Delinquency and default: A student loan is considered delinquent one day after a payment is missed. It remains delinquent until your past-due balance is repaid or your payment plan is adjusted. After 270 days, your loan goes into default in most cases, and you lose opportunities like federal forgiveness programs, deferment, forbearance and alternative repayment plans, as well as the ability to borrow more federal student loans.
 
Due in full: Most debtors miss payments due to financial difficulty, but the situation gets worse if you default.

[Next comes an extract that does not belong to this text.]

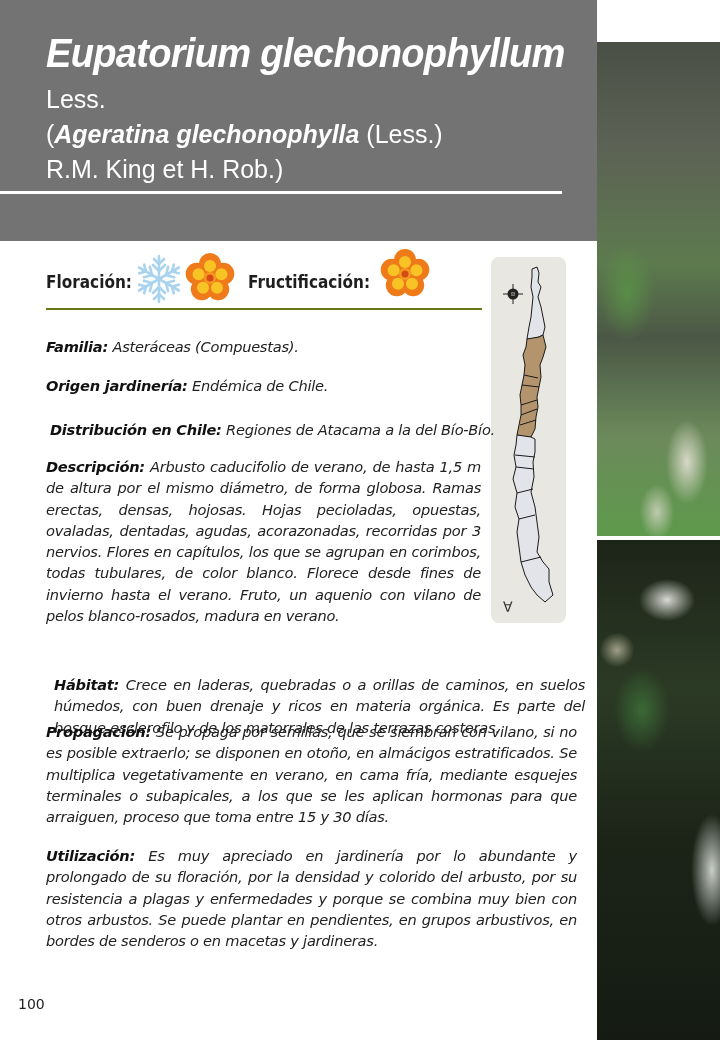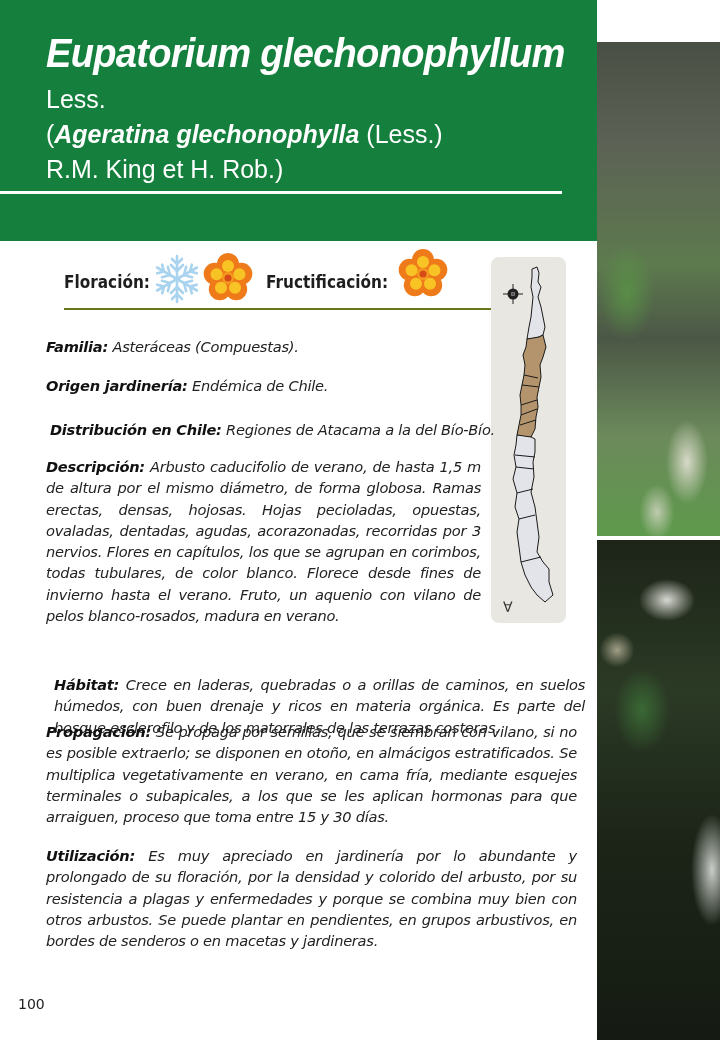"Eupatorium glechonophyllum" .header { background: #15803d -> #737373 }
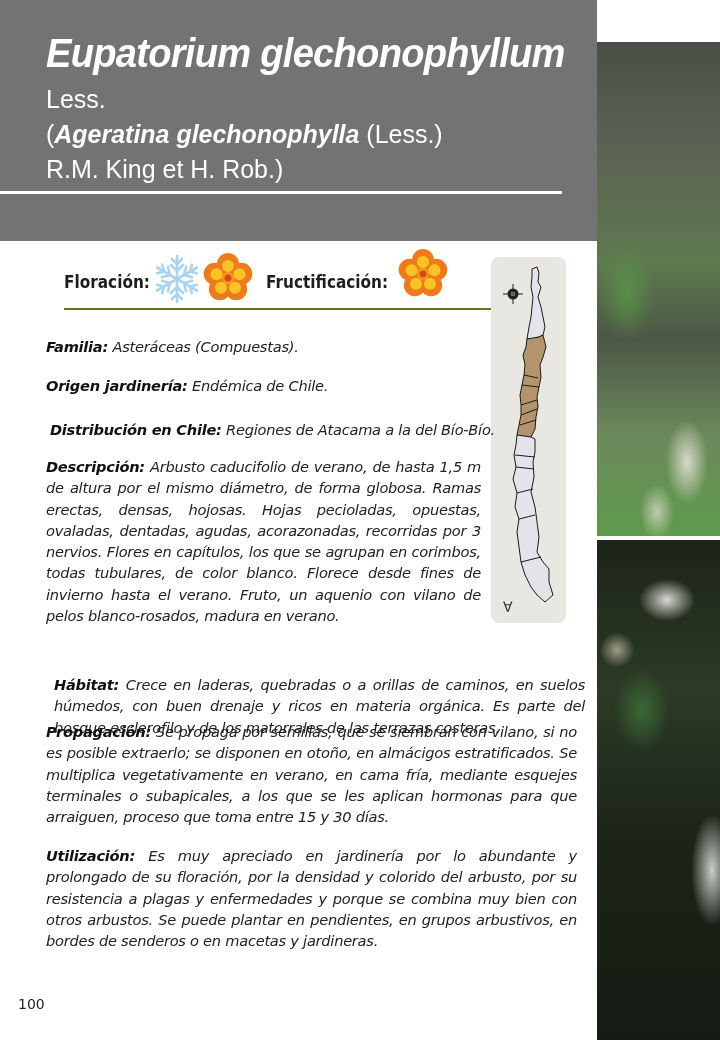"Floración:" .season { left: 64px -> 46px }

The entire balance becomes due immediately, and outstanding interest is added to the principal. Interest continues to accrue on your new, higher balance – meaning interest is charged on interest.
 
Collection costs: While collection fees vary, they can  range from 20 to 40 percent – and are tacked onto your balance. For some loans, the costs can be discounted with loan consolidation or rehabilitation.
 
Credit score: A payment that’s 90 days late is reported to the credit bureaus and dings your score. Too many late payments will bring down your score, making it harder to get a mortgage, rent an apartment or get a job. The default will stay on your report until you rehabilitate your loans.
 
Garnishment: Loan holders may garnish up to 15 percent of your wages and your tax refund if your student loan is in default. If you’re married and filed your taxes jointly, they can garnish your spouse’s refund, too.
 
Licensing: For medical providers, lawyers, teachers and other licensed professionals, some state boards may revoke or suspend your license if your loan is in default.
“If you have defaulted on your loan, all is not lost,” said Wine. “You have options that could include rehabilitation or consolidation, but you must move quickly to safeguard your financial health now and in the future.”